August 23, 2017 - Roundwall Software

This is a continuation of the article published yesterday: How To Write IRC: Part 2

Defining the API

Before you run off and make a framework, it can be helpful to do a bit of brainstorming and plotting or scheming first. For this part I pulled out a sweet notebook and my fancy pencil. After some doodling and discussion with a friend of mine, I came up with this:

Image of my notebook drawing

I wanted the idea of a channel to be a first-class object rather than an interface where you send along the channel name as a string and say "hey send this message to this channel". Directly having a channel object to send messages to sounded nicer to me.

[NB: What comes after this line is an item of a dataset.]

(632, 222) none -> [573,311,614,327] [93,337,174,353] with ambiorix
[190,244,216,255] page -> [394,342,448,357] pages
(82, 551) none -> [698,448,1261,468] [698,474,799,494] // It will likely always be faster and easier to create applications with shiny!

With this vague idea in mind, I started writing tests. This way I could work out exactly what the API would look like by attempting to actually use the API.

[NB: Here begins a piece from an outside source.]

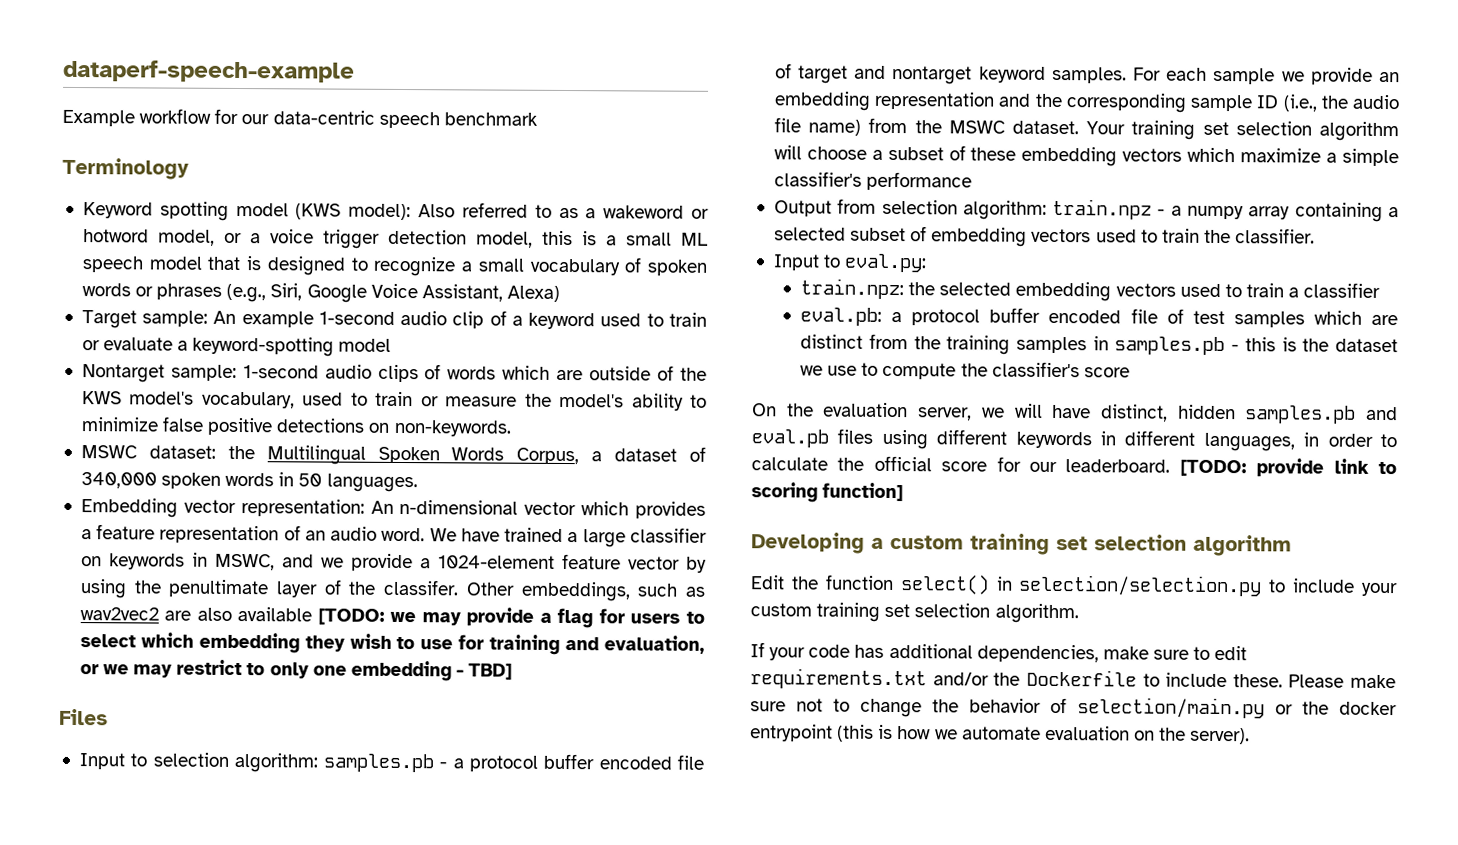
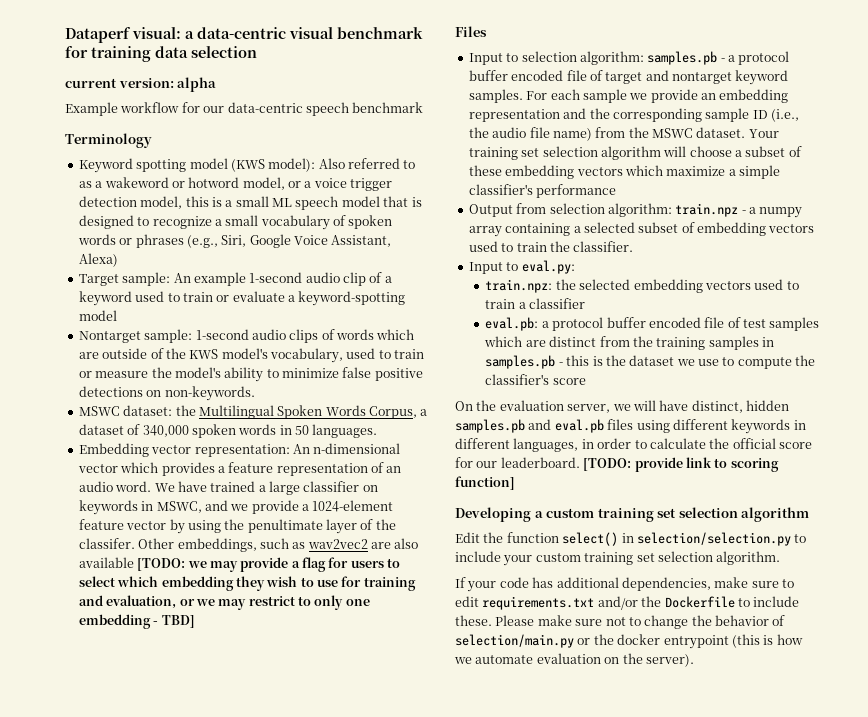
[63,59,355,83] dataperf-speech-example -> [65,27,423,43] [65,46,257,62] [65,77,217,92] Dataperf visual: a data-centric visual benchmark for training data selection // current version: alpha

After some debate with myself and discussion with a friend, I wrote a test to flush out the API I planned:

func testConnectingToServer() {

  let user = IRCUser(username: "sgoodwin", realName: "Samuel Goodwin", nick: "mukman")
  let server = IRCServer.connect("irc.freenode.org", port: 6667, user: user)

  struct ServerDelegate: IRCServerDelegate {

  }

  let serverDelegate = ServerDelegate()

  server.delegate = serverDelegate

  let channel = server.join("clearlyafakechannel")

  struct ChannelDelegate: IRCChannelDelegate {

  }

  let channelDelegate = ChannelDelegate()
  channel.delegate = channelDelegate
  channel.send("Hey sup everybody")
}

A user needs a few different pieces of identifying information, so I grouped them into an IRCUser struct. Next I identified the two important conceptual pieces: a channel and a server. In most IRC apps, you're able to connect to multiple servers and join multiple channels. I thought treating each one as a separate object would be easier to work with than having a single global object and needing to use functions that say things like, "Send this text (a string) to this channel (also a string)" and to have delegate methods that say things like, "You got this message (a string) from this channel (also a string)". Whoever uses this library later would have to do more work to keep up with which channels and servers a user is connected to and I didn't like that so much. With separate objects, a developer could hand each channel and server object to a different controller responsible for displaying the information from that one object. It was also reassuring to know that this doesn't need to be permanent. I can change anything later and I'll have tests to be confident it still works.

Of course this test won't even compile right away. I needed to make the classes and protocols mentioned in the test so the compiler wasn't sad they don't exist.

struct IRCUser {
  let username: String
  let realName: String
  let nick: String
}

class IRCChannel {
  var delegate: IRCChannelDelegate?

  func send(_ text: String) {

  }
}

class IRCServer {
  var delegate: IRCServerDelegate?

  static func connect(_ hostname: String, port: Int, user: IRCUser) -> IRCServer {
    return IRCServer()
  }

  func join(_ channelName: String) -> IRCChannel {
    return IRCChannel()
  }
}

protocol IRCServerDelegate {

}

protocol IRCChannelDelegate {

}

At this point I only filled in the minimum required bits. This wouldn't actually do anything, but the shell of a working thing was there. Now I just needed to cram some innards in there and make it walk.